Detected change data
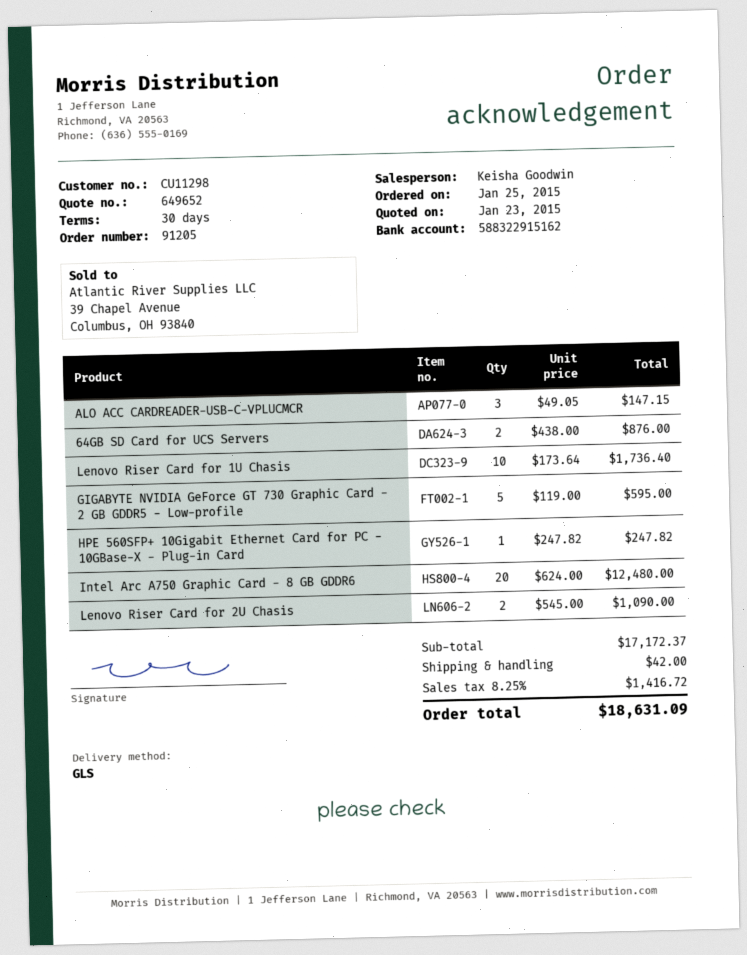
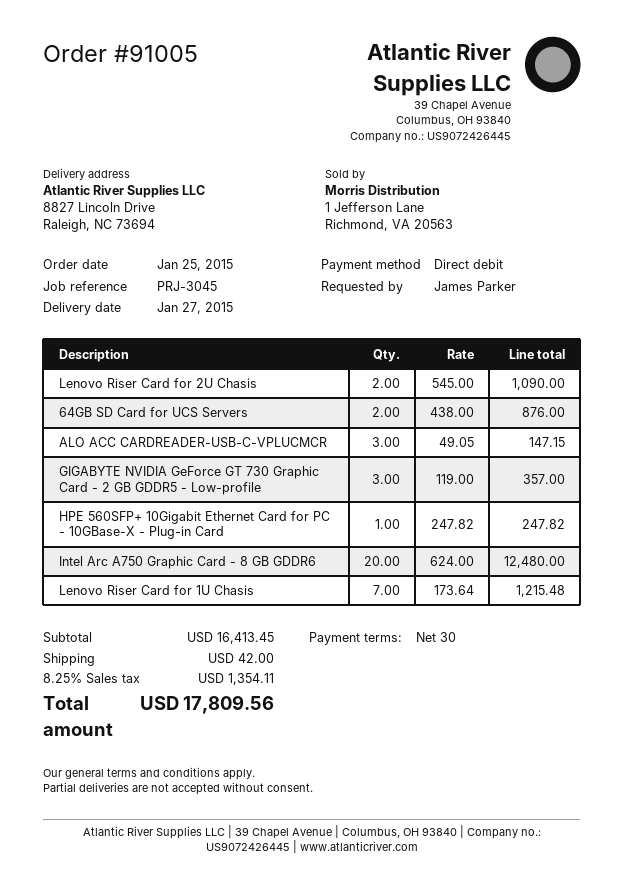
order number: 91205 -> 91005
Lenovo Riser Card for 1U Chasis: 10 x 173.64 = 1736.40 -> 7 x 173.64 = 1215.48
GIGABYTE NVIDIA GeForce GT 730 Graphic Card - 2 GB GDDR5 - Low-profile: 5 x 119.00 = 595.00 -> 3 x 119.00 = 357.00
subtotal: 17172.37 -> 16413.45
tax: 8.25% = 1416.72 -> 8.25% = 1354.11
total: 18631.09 -> 17809.56

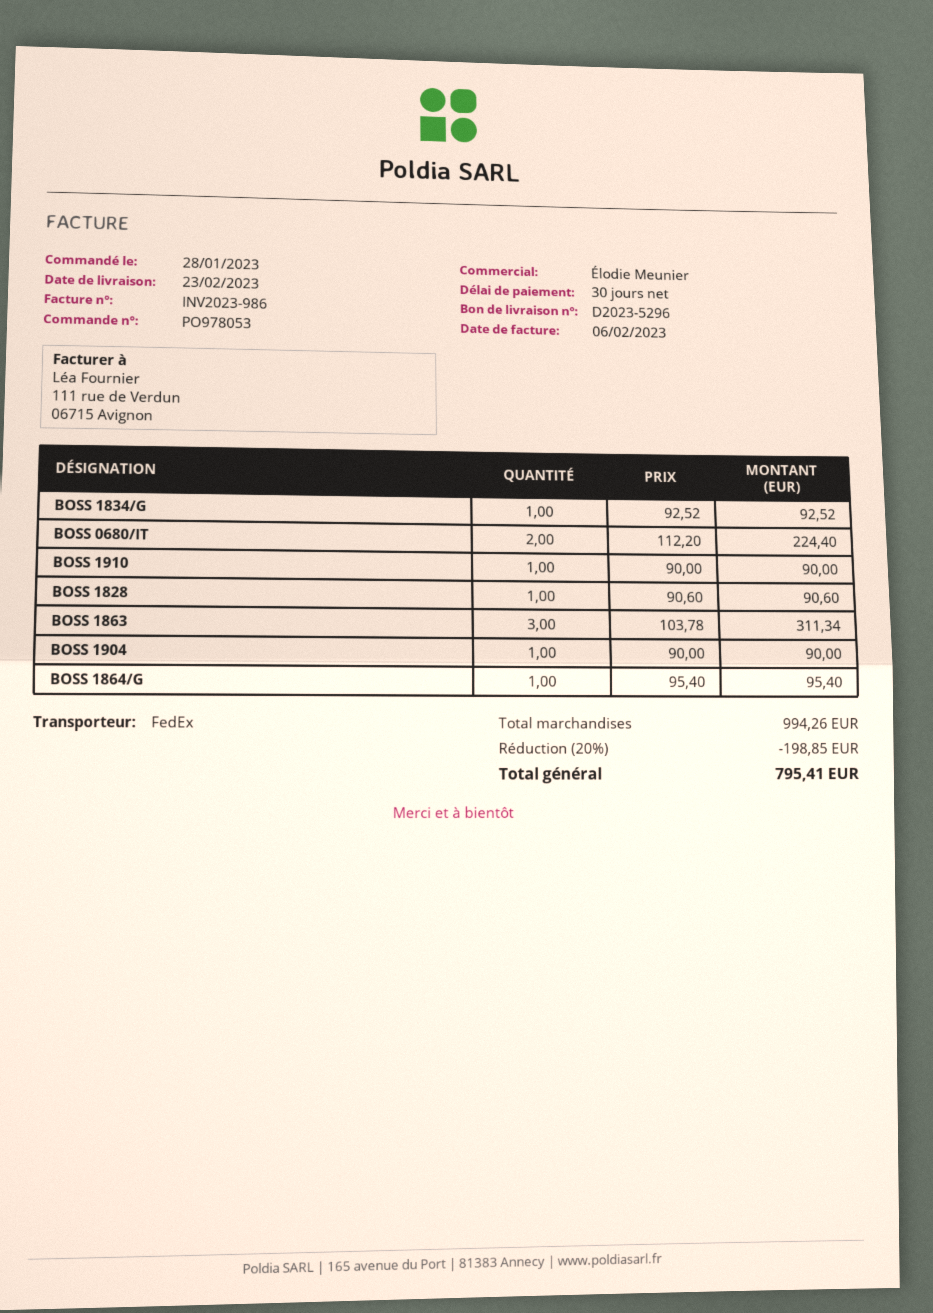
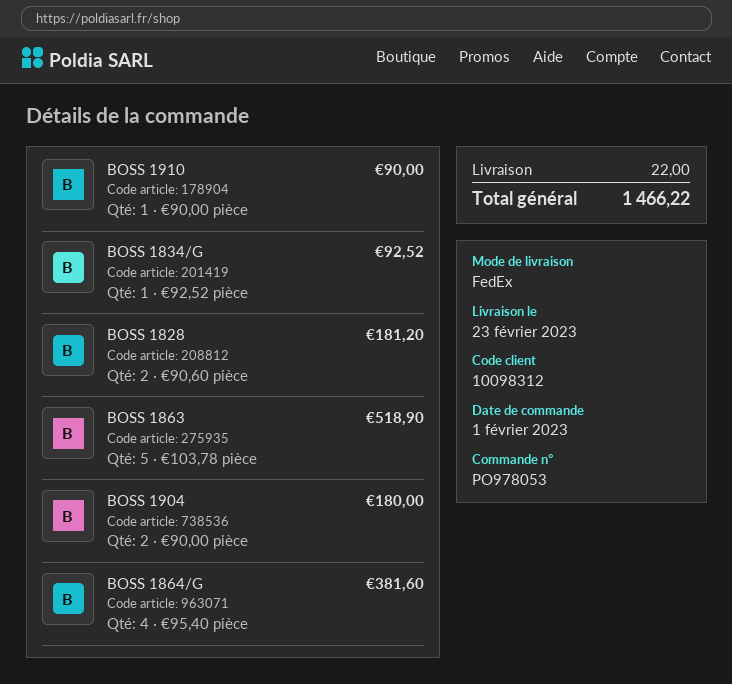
order date: 2023-01-28 -> 2023-02-01
BOSS 0680/IT: 2 x 112.20 = 224.40 -> none
BOSS 1828: 1 x 90.60 = 90.60 -> 2 x 90.60 = 181.20
BOSS 1863: 3 x 103.78 = 311.34 -> 5 x 103.78 = 518.90
BOSS 1904: 1 x 90.00 = 90.00 -> 2 x 90.00 = 180.00
BOSS 1864/G: 1 x 95.40 = 95.40 -> 4 x 95.40 = 381.60
discount: 20% = 198.85 -> none
shipping: none -> 22.00
total: 795.41 -> 1466.22

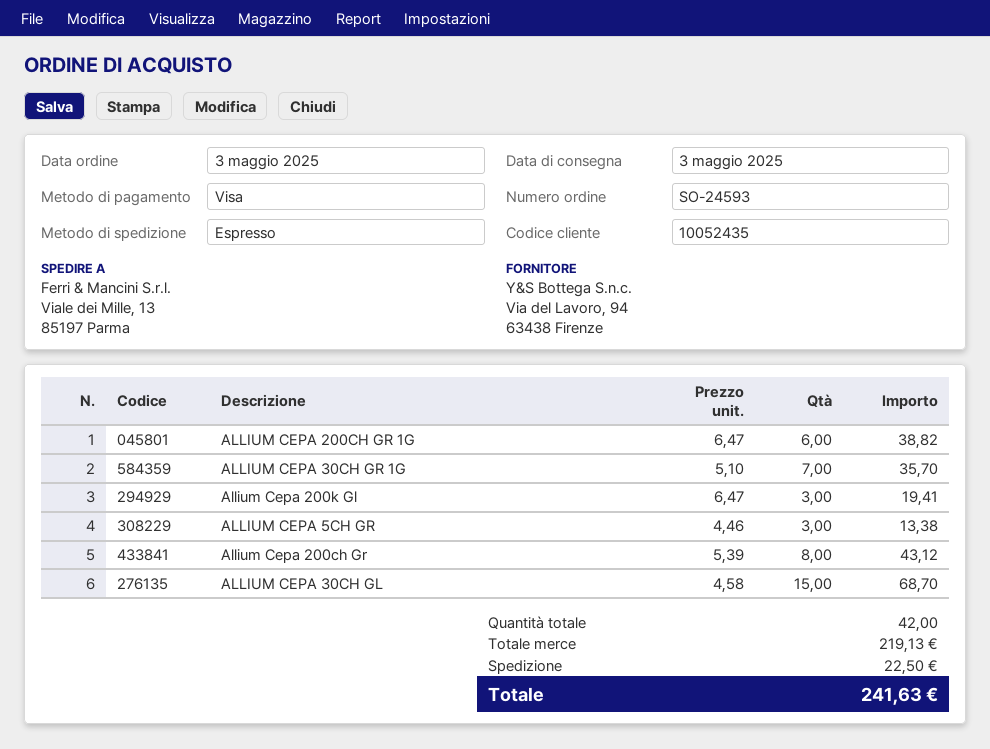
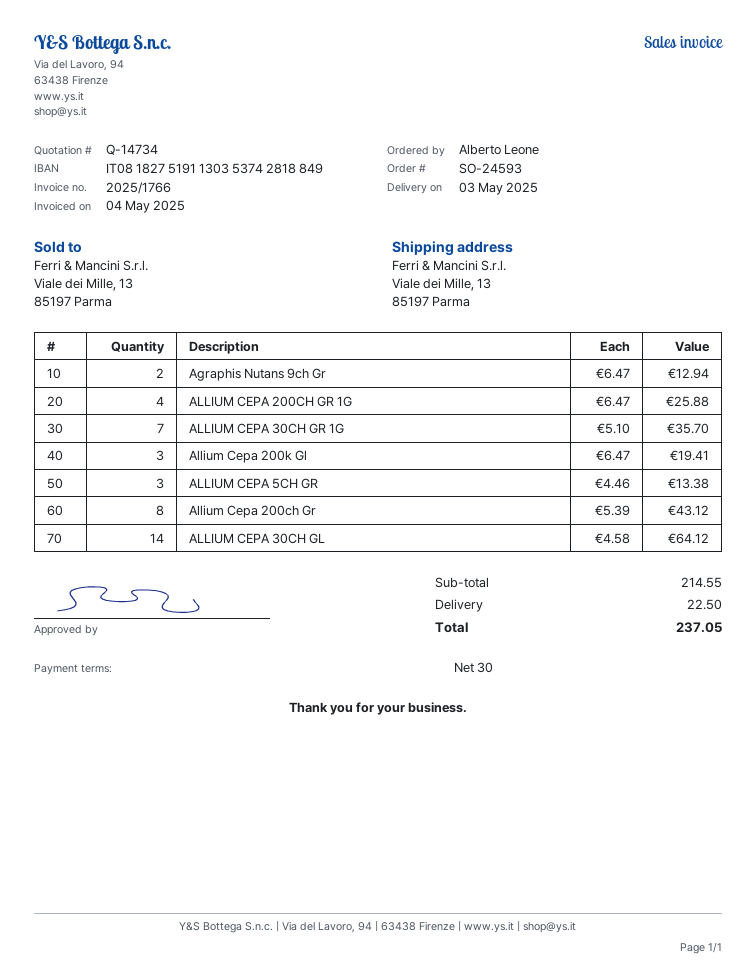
ALLIUM CEPA 200CH GR 1G: 6 x 6.47 = 38.82 -> 4 x 6.47 = 25.88
ALLIUM CEPA 30CH GL: 15 x 4.58 = 68.70 -> 14 x 4.58 = 64.12
Agraphis Nutans 9ch Gr: none -> 2 x 6.47 = 12.94
subtotal: 219.13 -> 214.55
total: 241.63 -> 237.05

● **Task instructions**
Skip the pictures. Restate exactly the lines from the start of the entries through the line containing "subtotal: 17172.37 -> 16413.45", both ends included.

● **Finished exercise**
order number: 91205 -> 91005
Lenovo Riser Card for 1U Chasis: 10 x 173.64 = 1736.40 -> 7 x 173.64 = 1215.48
GIGABYTE NVIDIA GeForce GT 730 Graphic Card - 2 GB GDDR5 - Low-profile: 5 x 119.00 = 595.00 -> 3 x 119.00 = 357.00
subtotal: 17172.37 -> 16413.45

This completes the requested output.